§ Instructions for the task:
Set down, word for word, each line from the top of the data through the line that has "Ray Tracing Tutorials"; omit every picture.

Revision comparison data
-.-.-
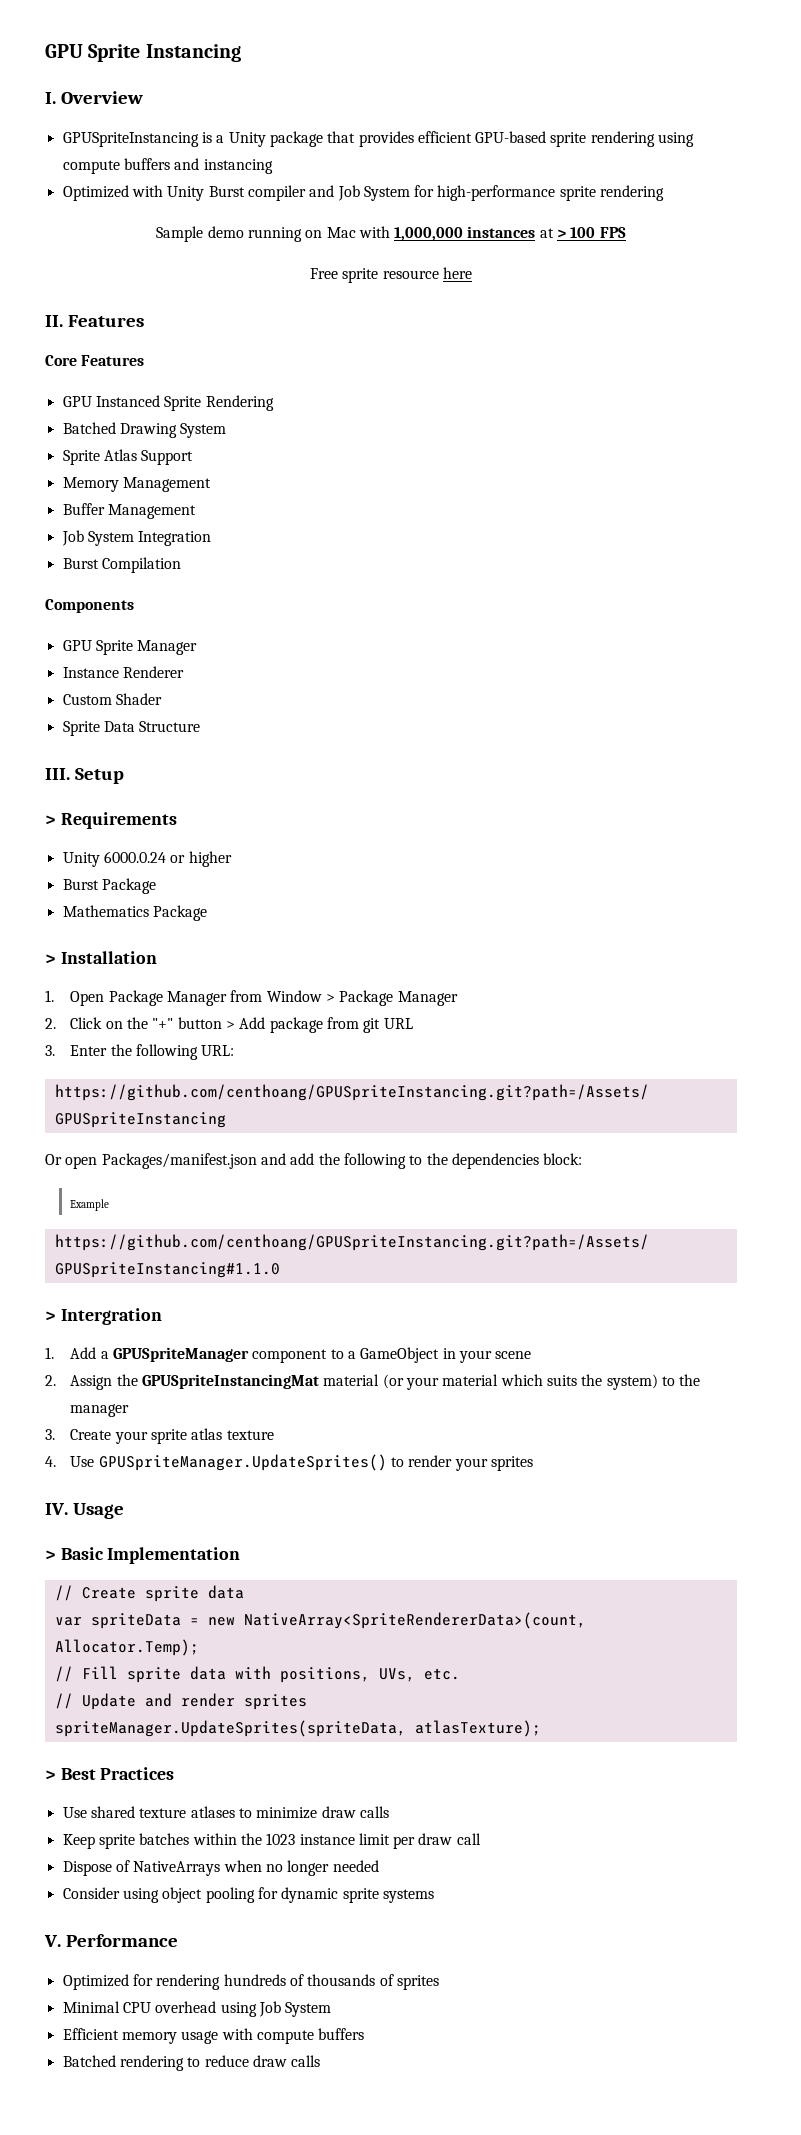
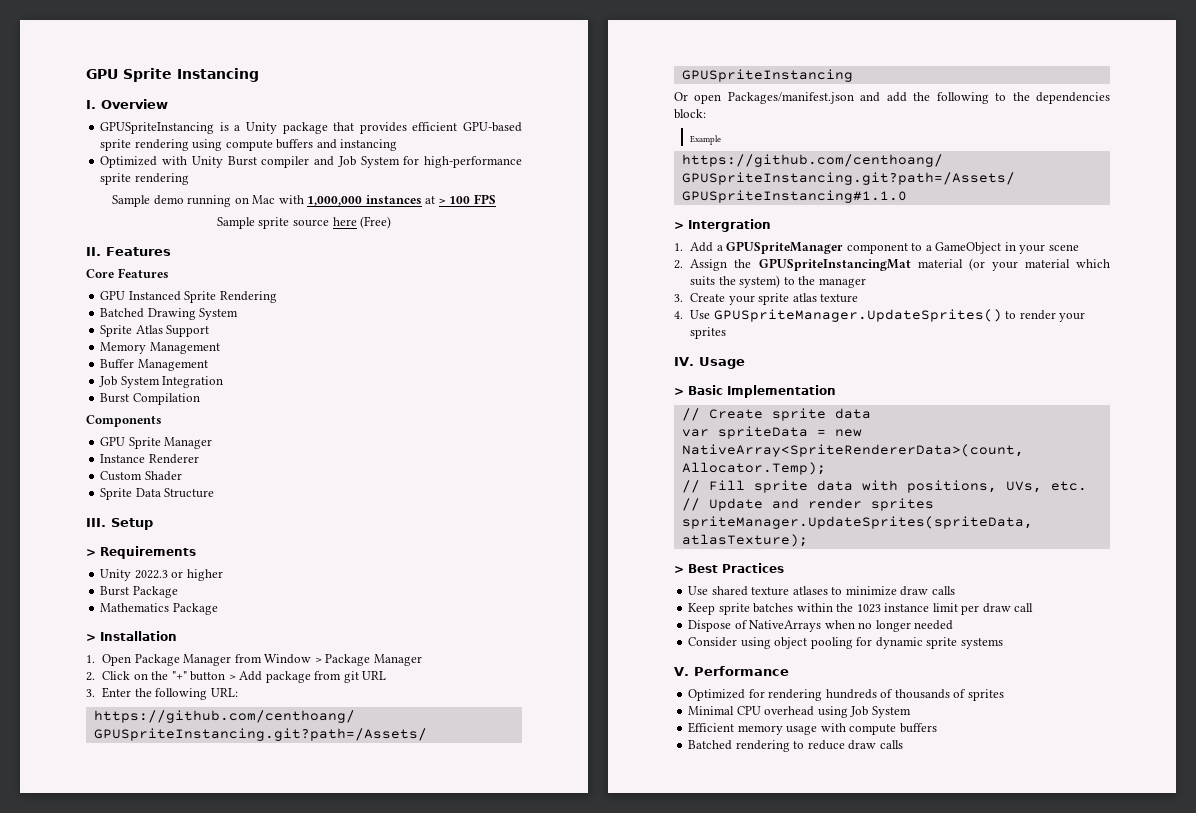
- Free sprite resource here
+ Sample sprite source here (Free)
- Unity 6000.0.24 or higher
+ Unity 2022.3 or higher

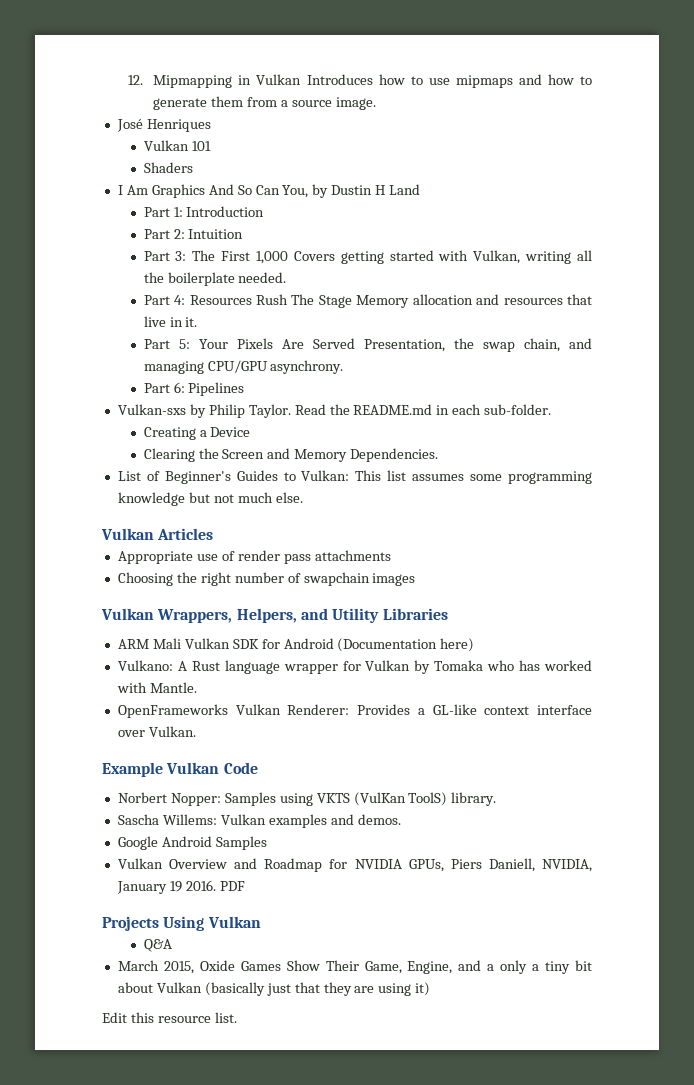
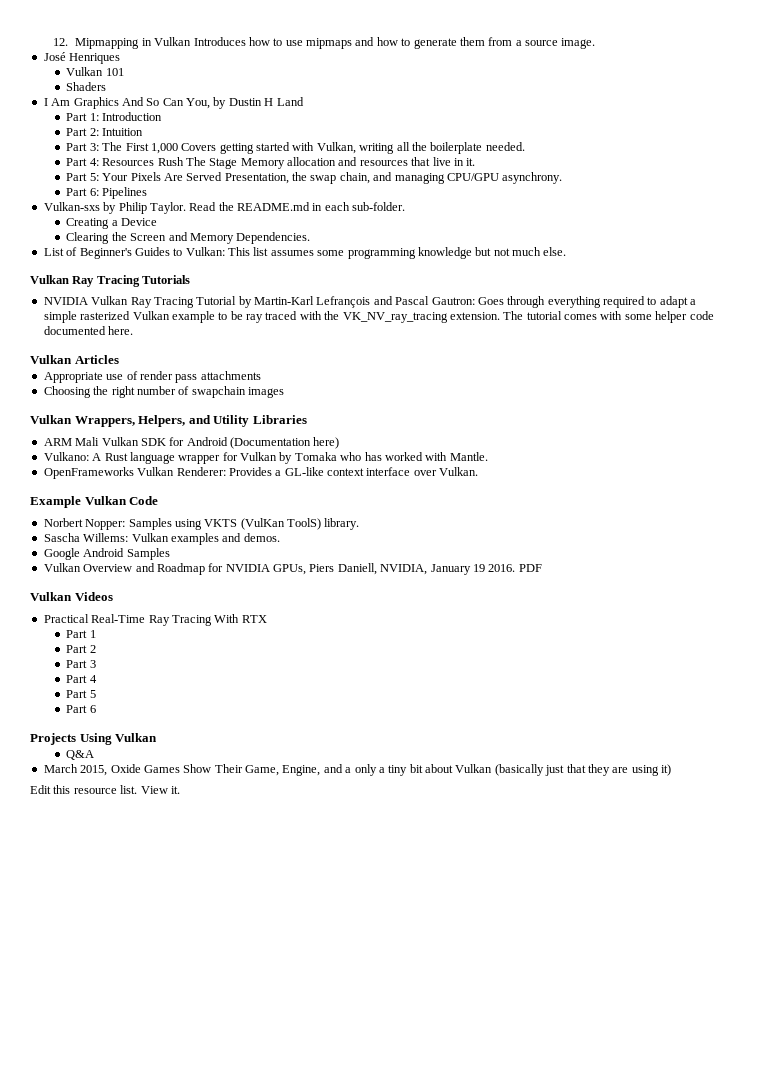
+ Vulkan Ray Tracing Tutorials
+ NVIDIA Vulkan Ray Tracing Tutorial by Martin-Karl Lefrançois and Pascal Gautron: Goes through everything required to adapt a simple rasterized Vulkan example to be ray traced with the VK_NV_ray_tracing extension. The tutorial comes with some helper code documented here.
+ Vulkan Videos
+ Practical Real-Time Ray Tracing With RTX
+ Part 1
+ Part 2
+ Part 3
+ Part 4
+ Part 5
+ Part 6
+ View it.

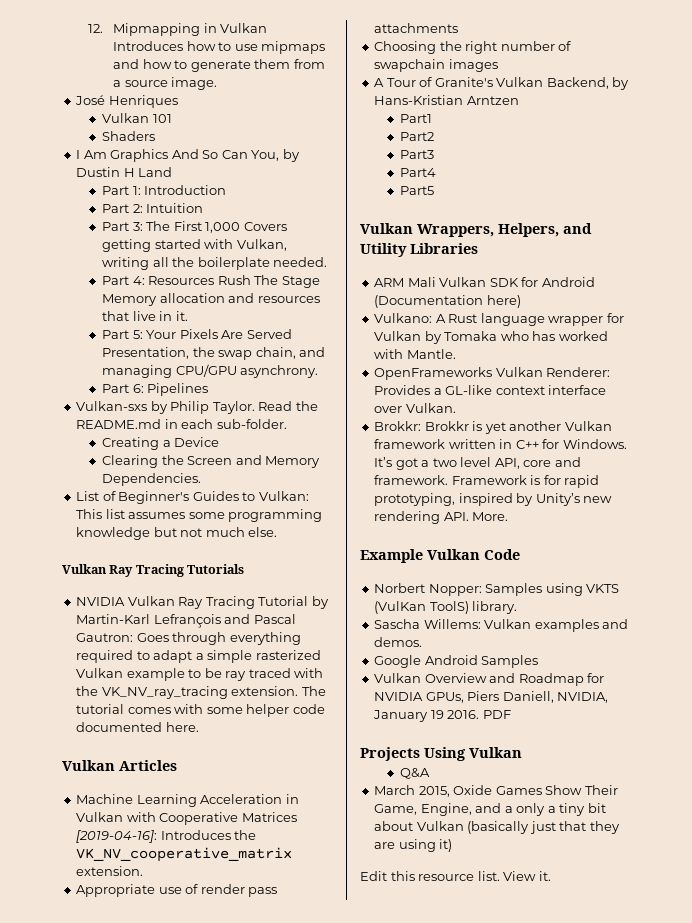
+ Machine Learning Acceleration in Vulkan with Cooperative Matrices [2019-04-16]: Introduces the VK_NV_cooperative_matrix extension.
+ A Tour of Granite's Vulkan Backend, by Hans-Kristian Arntzen
+ Part1
+ Part2
+ Part3
+ Part4
+ Part5
+ Brokkr: Brokkr is yet another Vulkan framework written in C++ for Windows. It’s got a two level API, core and framework. Framework is for rapid prototyping, inspired by Unity’s new rendering API. More.
- Vulkan Videos
- Practical Real-Time Ray Tracing With RTX
- Part 1
- Part 2
- Part 3
- Part 4
- Part 5
- Part 6

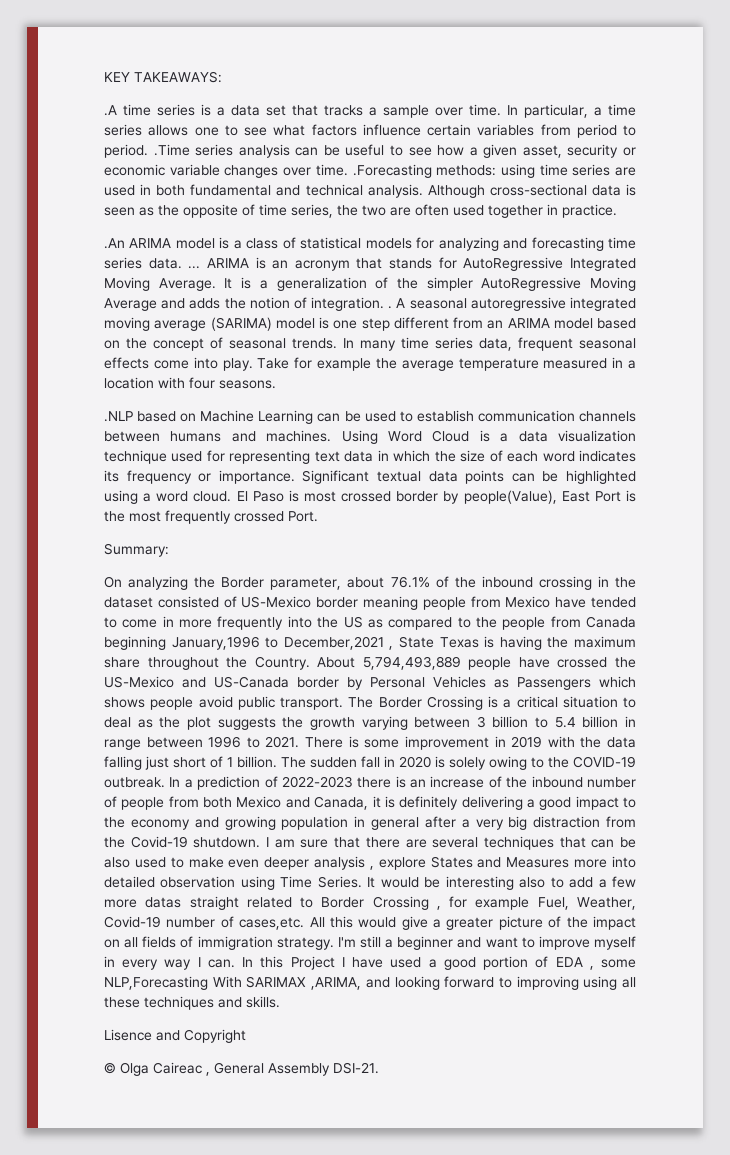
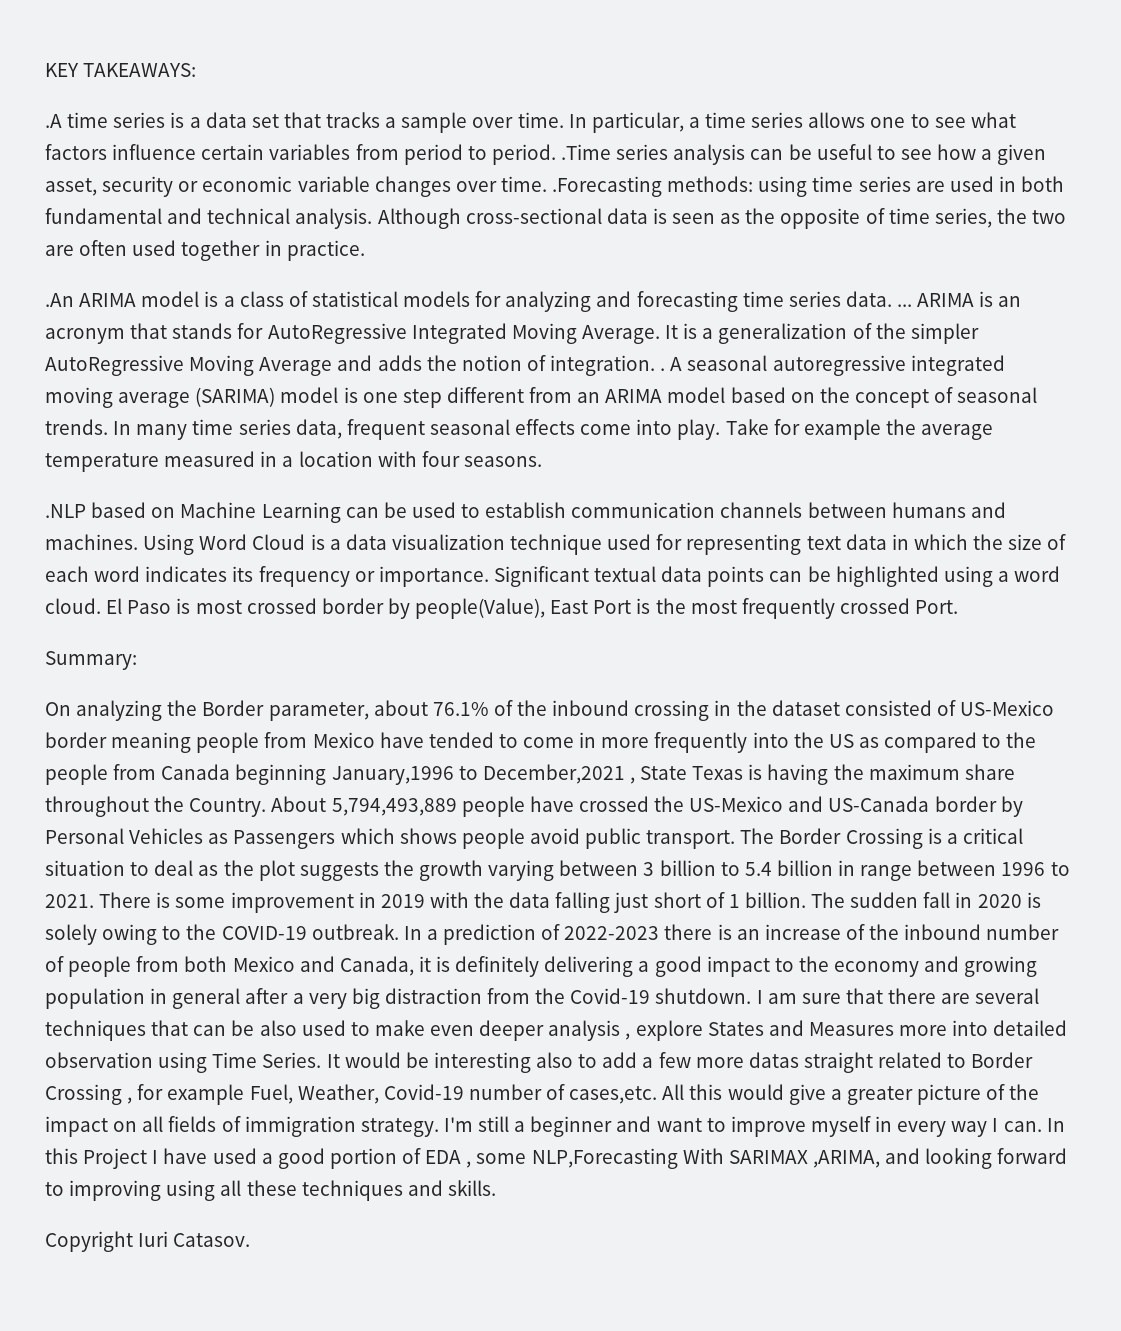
- Lisence and Copyright
- © Olga Caireac , General Assembly DSI-21.
+ Copyright Iuri Catasov.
-.-.-
§ Final answer:
- Free sprite resource here
+ Sample sprite source here (Free)
- Unity 6000.0.24 or higher
+ Unity 2022.3 or higher

+ Vulkan Ray Tracing Tutorials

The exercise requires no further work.